**Instructions for the task**
Take the line holding "Sol #x | | | | | X" as the first line of the answer and the last line of the listing as its end; retype everything between exactly.

****************************************

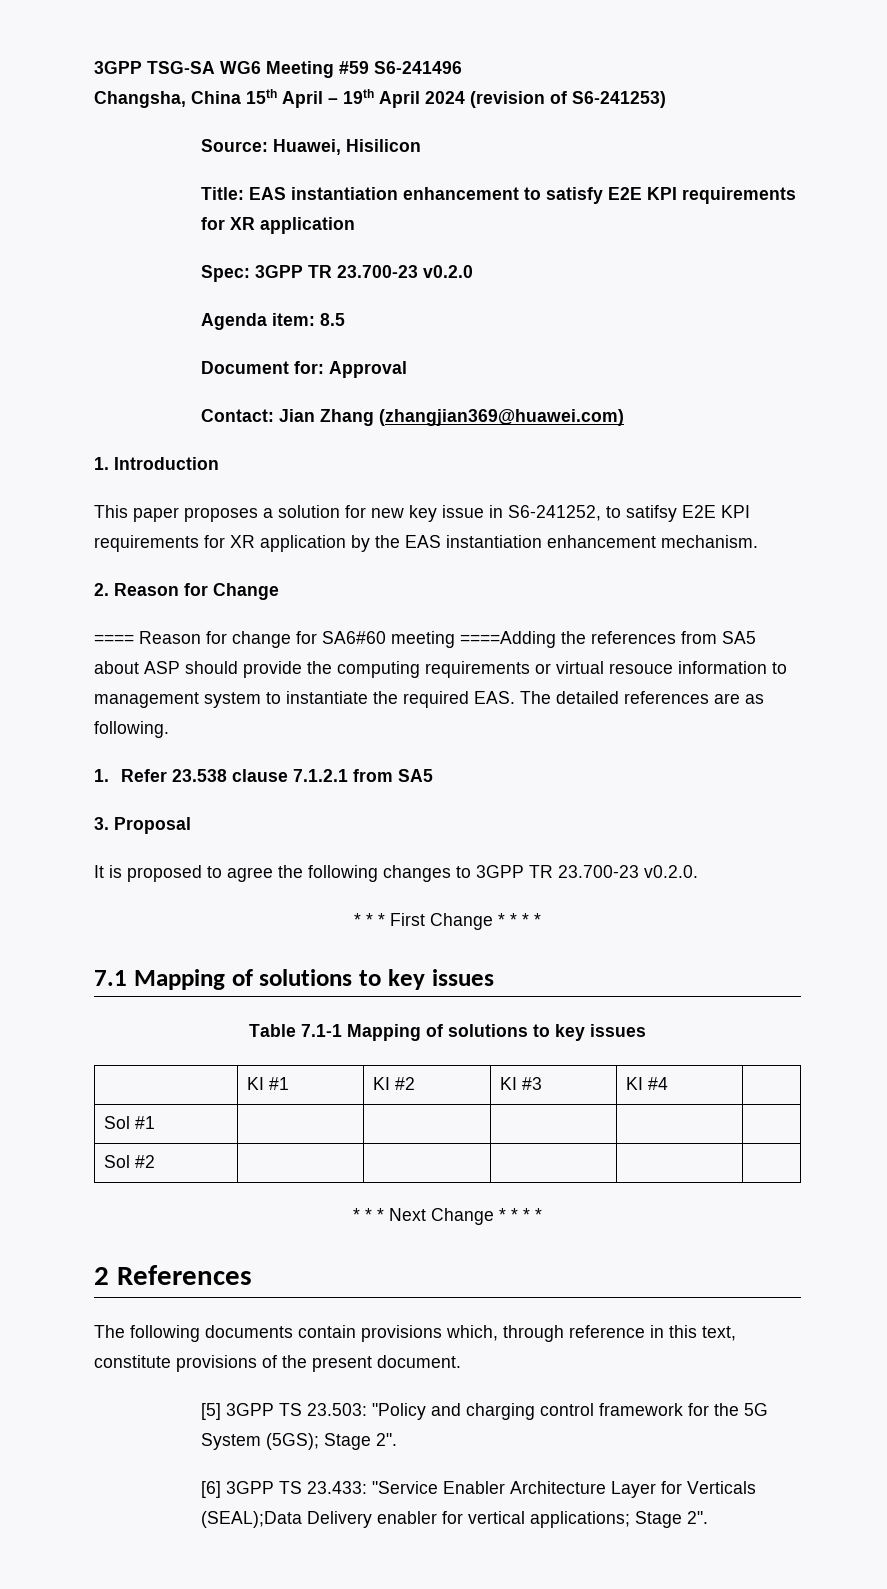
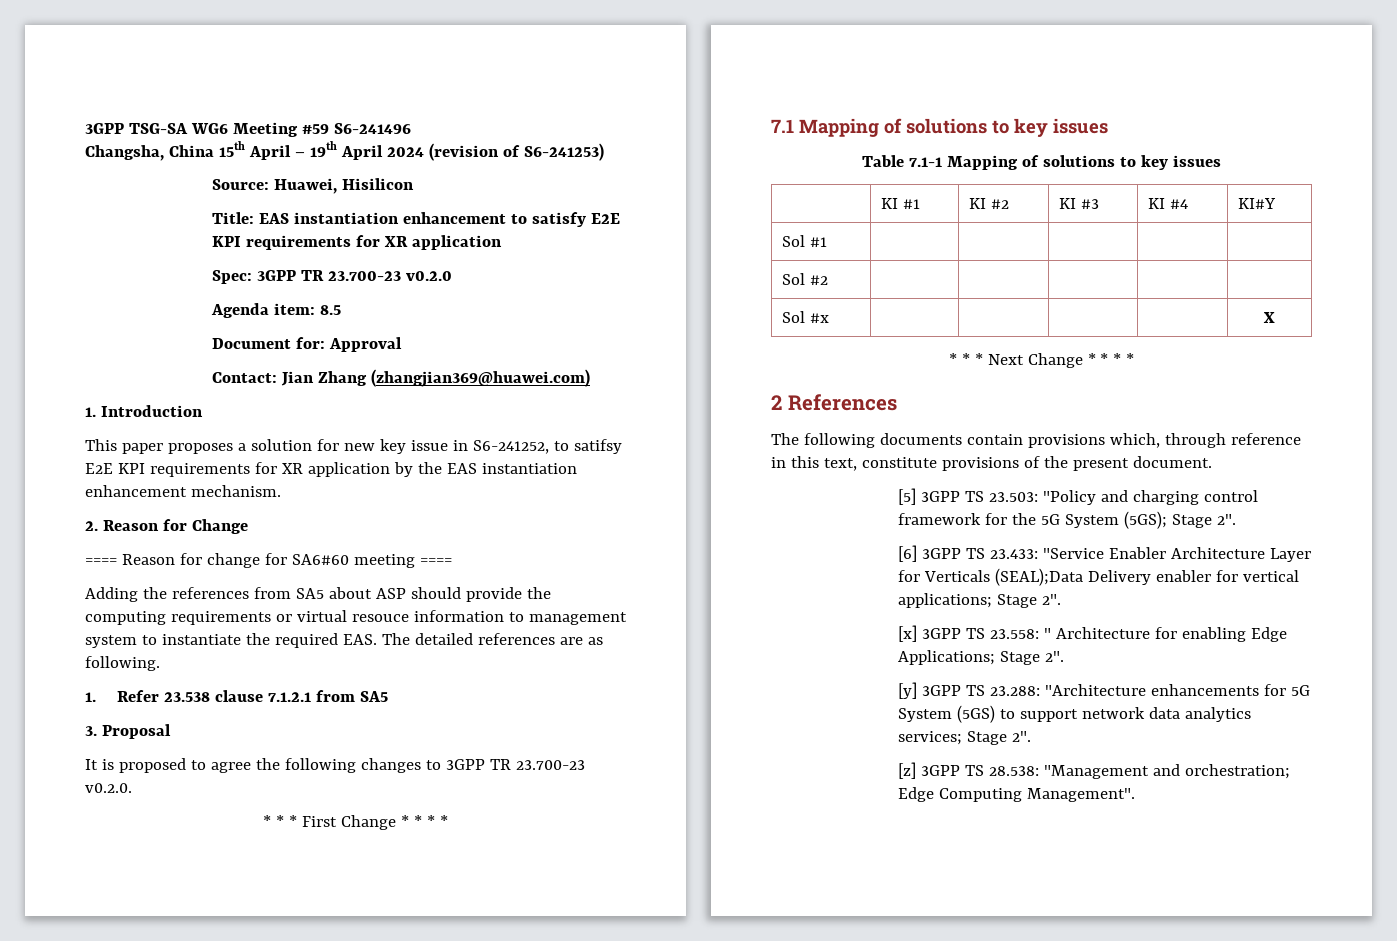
- ==== Reason for change for SA6#60 meeting ====Adding the references from SA5 about ASP should provide the computing requirements or virtual resouce information to management system to instantiate the required EAS. The detailed references are as following.
+ ==== Reason for change for SA6#60 meeting ====
+ Adding the references from SA5 about ASP should provide the computing requirements or virtual resouce information to management system to instantiate the required EAS. The detailed references are as following.
- | KI #1 | KI #2 | KI #3 | KI #4 |
+ | KI #1 | KI #2 | KI #3 | KI #4 | KI#Y
+ Sol #x | | | | | X
+ [x] 3GPP TS 23.558: " Architecture for enabling Edge Applications; Stage 2".
+ [y] 3GPP TS 23.288: "Architecture enhancements for 5G System (5GS) to support network data analytics services; Stage 2".
+ [z] 3GPP TS 28.538: "Management and orchestration; Edge Computing Management".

****************************************

**Output of the exercise**
+ Sol #x | | | | | X
+ [x] 3GPP TS 23.558: " Architecture for enabling Edge Applications; Stage 2".
+ [y] 3GPP TS 23.288: "Architecture enhancements for 5G System (5GS) to support network data analytics services; Stage 2".
+ [z] 3GPP TS 28.538: "Management and orchestration; Edge Computing Management".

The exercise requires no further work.